Orang tua zaman dulu memang memiliki kemampuan untuk melihat sifat dan prilaku
seseorang dari berbagai media; telaah nama, tanggal kelahiran, tanda badan, dan lain-lain yang
sifatnya abstrak. Proses ini merupakan langkah awal untuk menentukan apakah nantinya pasangan
yang dipilih cocok atau tidak dengan anaknya.
Seiring perkembangan zaman, masyarakat Melayu Tanjungpinang, Provinsi Kepulauan Riau,
Indonesia secara umum sudah tidak lagi melakukan proses menjodoh ini. Orang tua secara utuh
memberikan kepercayaan kepada anaknya untuk memilih jodohnya sendiri. Dan peranan orang tua
zaman sekarang hanya me-monitor pilihan anaknya jangan sampai salah.
2) Merisik
Merisik atau menyelidiki adalah pekerjaan yang sering dilakukan oleh perempuan separuh
baya. Perempuan ini ditugaskan untuk pergi melihat dari dekat keadaan sesungguhnya dari dekat
perihal sigadis yang akan dipersunting. Orang yang ditunjuk menjadi perisik haruslah sopan, ramah
dan amanah. Ahli dalam bertutur kata yang bermakna tersirat atau berupa bahasa kias. Biasanya
orang tersebut berasal dari keluarga atau kerabat terdekat yang mempunyai hubungan keakraban
yang kuat dengan orang tua si gadis.
Perisik melaksanakan tugasnya dengan cara bertamu, atau ada juga yang sambil mencari
kutu. Sering sekali hal ini dilakukan dengan bersenda gurau. Jika seluk beluk si gadis baik yang
menyangkut sifat dan prilaku maupun yang menyangkut ibadah telah diketahui secara pasti,
barulah hasilnya disampaikan kepada orang tua yang mengutus. Jika masih ada yang diragukan,
biasanya perisik akan berkunjung lagi dengan alasan yang berbeda, agar tidak dietahui oleh pihak
perempuan maksud dan tujuan yang sebenarnya.
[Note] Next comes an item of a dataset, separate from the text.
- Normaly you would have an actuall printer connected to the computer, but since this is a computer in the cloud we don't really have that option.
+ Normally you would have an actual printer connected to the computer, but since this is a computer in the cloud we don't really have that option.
Pada hakekatnya merisik bertujuan untuk mendapatkan informasi lebih teliti, penuh kearifan dan
bijaksana tentang calon yang dirisik atau yang diinginkan.
352
Lampiran

3) Memberitahu/ Menyampaikan hajat


Setelah proses merisik terlaksana dengan baik, lalu diutuslah keluarga atau orang tua yang
“dituakan” sebagai wakil pihak laki-laki untuk memberitahu orang tua si gadis bahwa akan ada
utusan pihak lelaki untuk menyampaikan hajat meminang. Pada saat ini terjadi perundingan kedua
belah pihak untuk menentukan waktu yang tepat untuk meminang.
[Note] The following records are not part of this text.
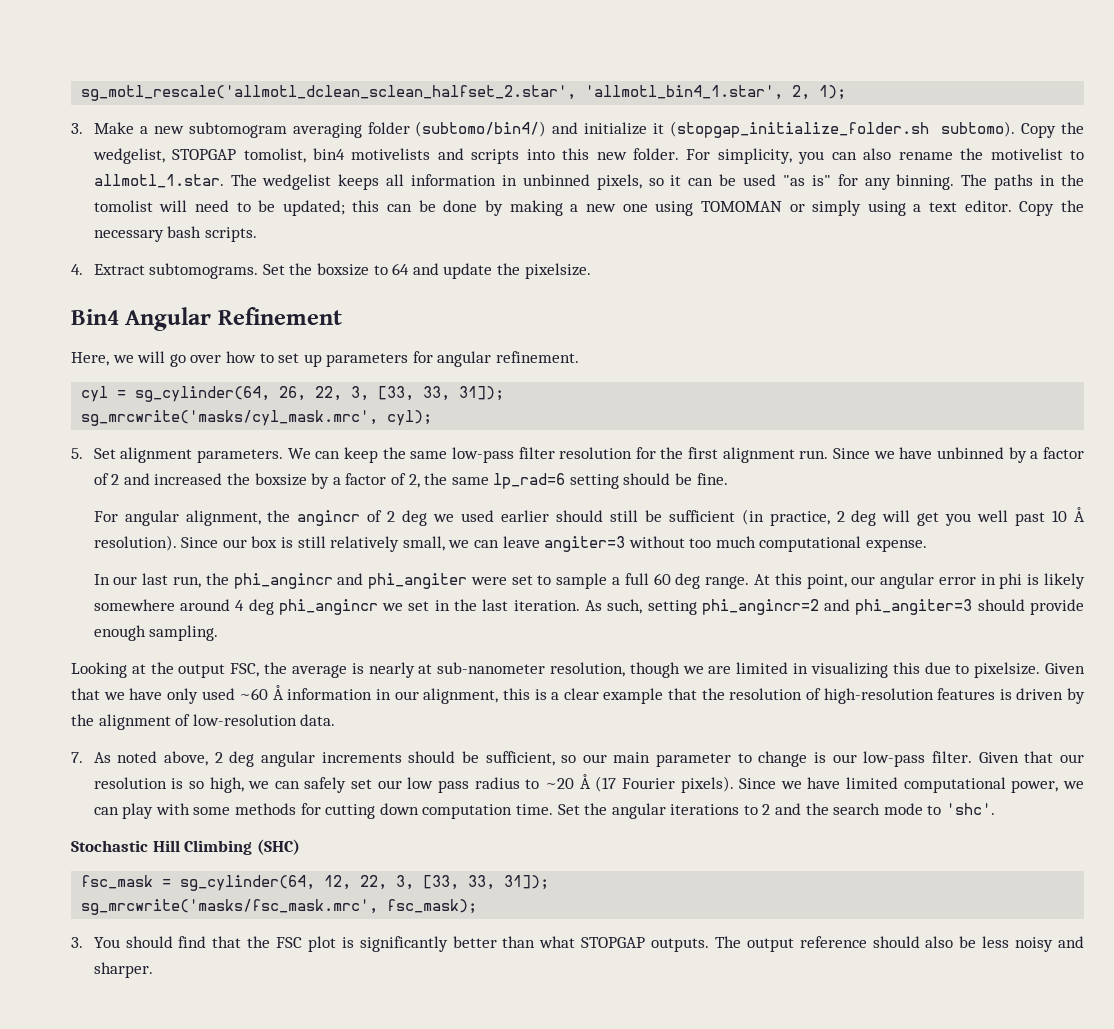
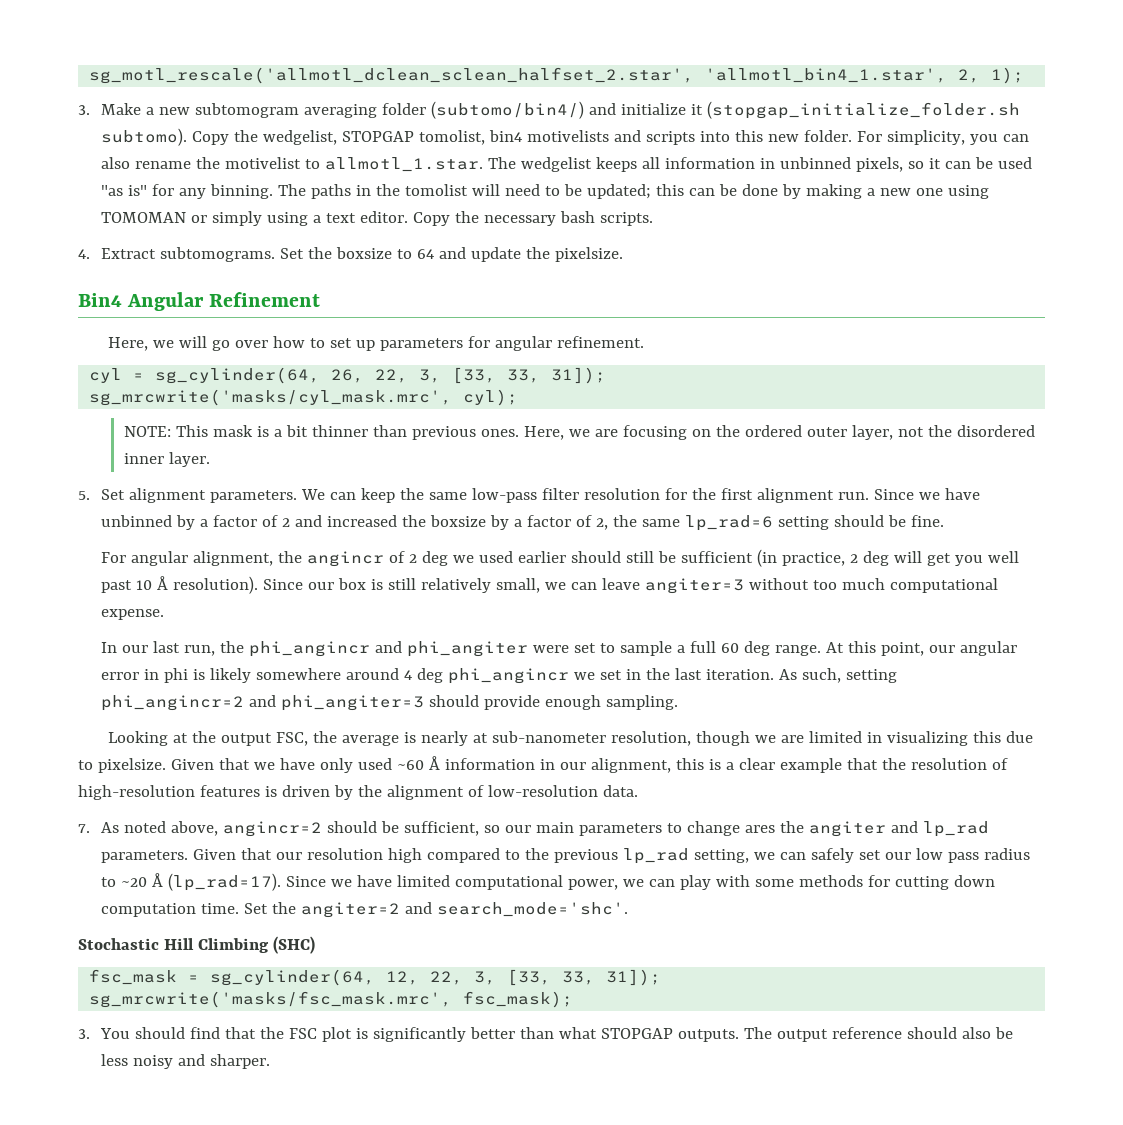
+ NOTE: This mask is a bit thinner than previous ones. Here, we are focusing on the ordered outer layer, not the disordered inner layer.
- 7. As noted above, 2 deg angular increments should be sufficient, so our main parameter to change is our low-pass filter. Given that our resolution is so high, we can safely set our low pass radius to ~20 Å (17 Fourier pixels).
+ 7. As noted above, angincr=2 should be sufficient, so our main parameters to change ares the angiter and lp_rad parameters. Given that our resolution high compared to the previous lp_rad setting, we can safely set our low pass radius to ~20 Å (lp_rad=17).
- Set the angular iterations to 2 and the search mode to 'shc'.
+ Set the angiter=2 and search_mode='shc'.

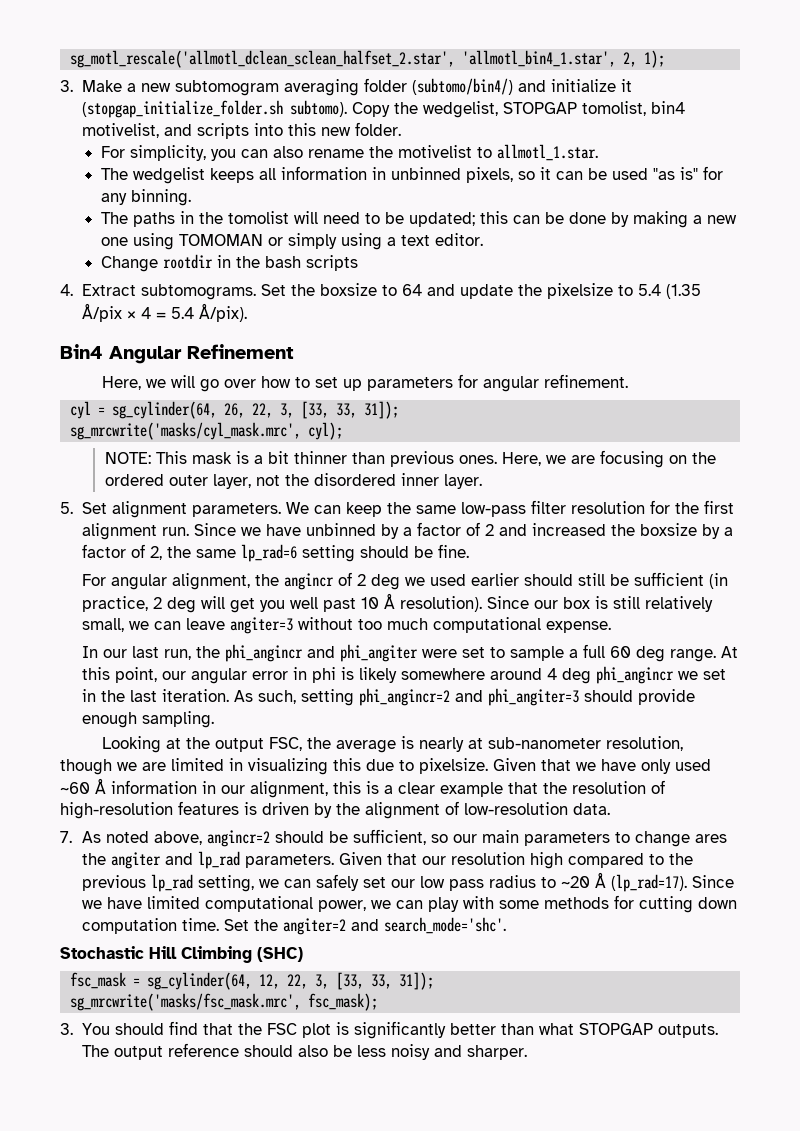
- Copy the wedgelist, STOPGAP tomolist, bin4 motivelists and scripts into this new folder. For simplicity, you can also rename the motivelist to allmotl_1.star. The wedgelist keeps all information in unbinned pixels, so it can be used "as is" for any binning. The paths in the tomolist will need to be updated;
+ Copy the wedgelist, STOPGAP tomolist, bin4 motivelist, and scripts into this new folder.
+ For simplicity, you can also rename the motivelist to allmotl_1.star.
+ The wedgelist keeps all information in unbinned pixels, so it can be used "as is" for any binning.
+ The paths in the tomolist will need to be updated;
- this can be done by making a new one using TOMOMAN or simply using a text editor. Copy the necessary bash scripts.
+ this can be done by making a new one using TOMOMAN or simply using a text editor.
+ Change rootdir in the bash scripts
- Set the boxsize to 64 and update the pixelsize.
+ Set the boxsize to 64 and update the pixelsize to 5.4 (1.35 Å/pix × 4 = 5.4 Å/pix).

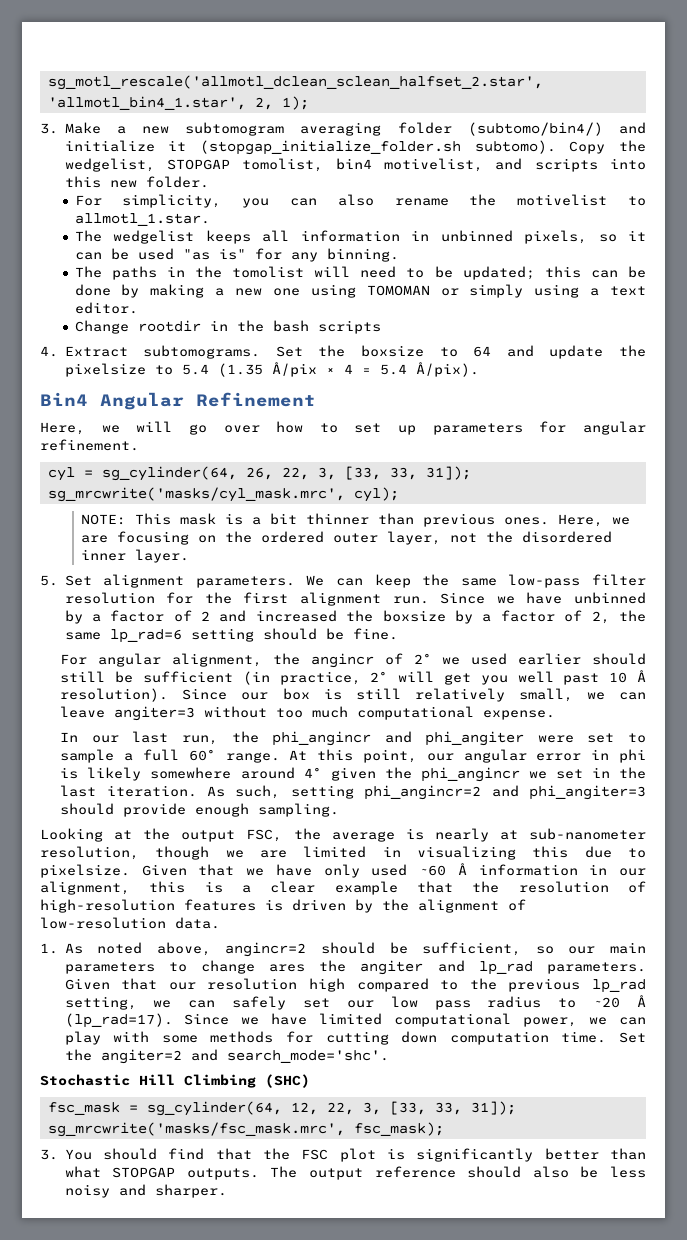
- For angular alignment, the angincr of 2 deg we used earlier should still be sufficient (in practice, 2 deg will get you well past 10 Å resolution).
+ For angular alignment, the angincr of 2° we used earlier should still be sufficient (in practice, 2° will get you well past 10 Å resolution).
- In our last run, the phi_angincr and phi_angiter were set to sample a full 60 deg range.
+ In our last run, the phi_angincr and phi_angiter were set to sample a full 60° range.
- At this point, our angular error in phi is likely somewhere around 4 deg phi_angincr we set in the last iteration.
+ At this point, our angular error in phi is likely somewhere around 4° given the phi_angincr we set in the last iteration.
- 7. As noted above, angincr=2 should be sufficient, so our main parameters to change ares the angiter and lp_rad parameters.
+ 1. As noted above, angincr=2 should be sufficient, so our main parameters to change ares the angiter and lp_rad parameters.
Pemberitahuan ini merupakan etika adat Melayu yang berguna agar pihak perempuan dapat
memberitahu sanak keluarga atau kerabatnya untuk hadir dalam acara tersebut dan atau dengan
kata lain agar pihak perempuan “punya” persiapan untuk menerima tamu yang akan datang.
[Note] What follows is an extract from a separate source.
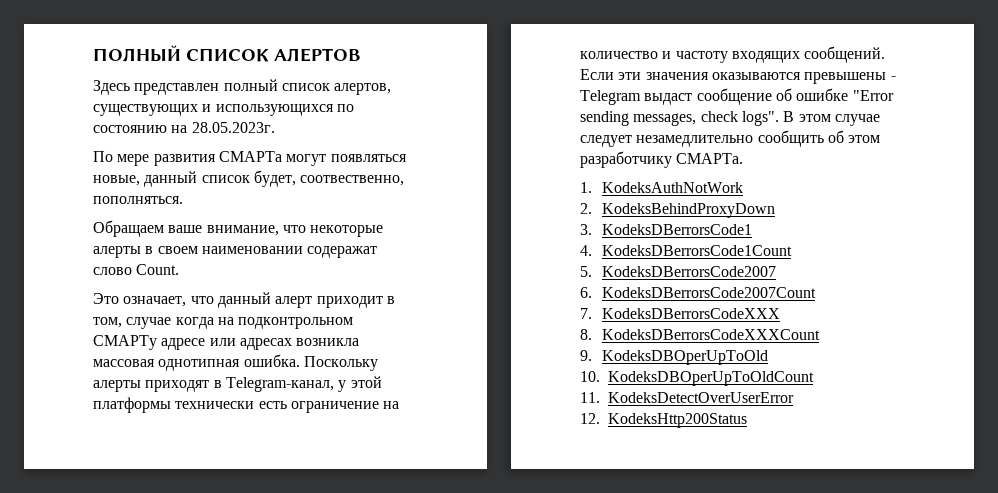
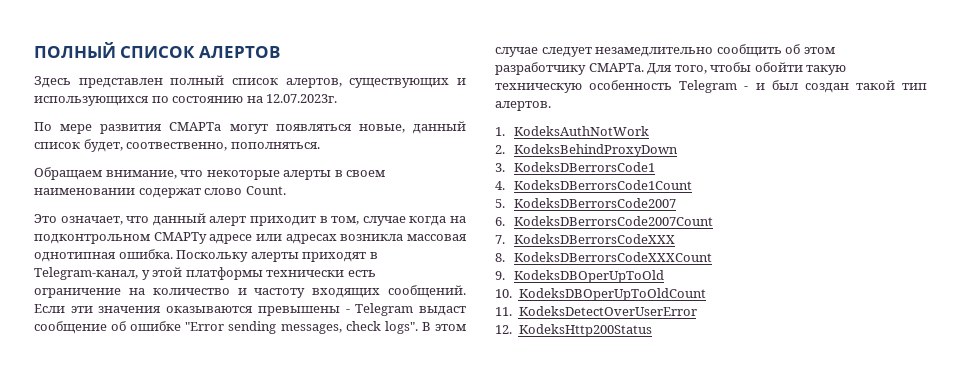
- Здесь представлен полный список алертов, существующих и использующихся по состоянию на 28.05.2023г.
+ Здесь представлен полный список алертов, существующих и использующихся по состоянию на 12.07.2023г.
- Обращаем ваше внимание, что некоторые алерты в своем наименовании содеражат слово Count.
+ Обращаем внимание, что некоторые алерты в своем наименовании содержат слово Count.
+ Для того, чтобы обойти такую техническую особенность Telegram - и был создан такой тип алертов.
Secara umum tujuan memberitahu ini adalah meluahkan apa yang tersirat di hati untuk
disampaikan kepada pihak perempuan.
4) Meminang
Sebelum proses meminang dilaksanakan, terlebih dahulu perlu mempersiapkan se-tepak
sirih lengkap, masing-masing kelengkapan yang diletakkan di dalam tepak sirih juga mengandung
lambang tertentu. Adapun isi dari tepak sirih dan perlambangan tersebut :
a. Buah pinang
Sebutir pinang yang telah diupas kulitnya dan diraci. Tidak boleh dibelah dua (utuh). Dalam
adat Melayu Tanjungpinang, Provinsi Kepulauan Riau, Indonesia, buah pinang melambangkan
keikhlasan dan ketulusan hati seseorang. Lurusnya hati seumpama mempulur pinang. Buah
tersebut diletakkan di dalam cembul, yaitu tempat di dalam tepak sirih.
b. Kapur sirih
Kapur sirih berwarna putih melambangkan kebersihan dan kesucian hati. Kapur ini juga
diletakkan di dalam cembul.
c. Gambir
Melambangkan keberkatan dan obat penawar. Gambir juga diletakkan di dalam cembul.
d. Tembakau
Tembakau diletakkan di dalam cembul, gunanya untuk menyugi gigi sesudah memakan sirih.
Tembakau melambangkan kebersihan jasmani.
e. Daun sirih
Daun sirih melambangkan kebesaran, persaudaraan, dan persatuan. Hal tersebut disebabkan
sifat dari sirih yang mudah tumbuh dan memiliki khasiat untuk mengobati beragam penyakit.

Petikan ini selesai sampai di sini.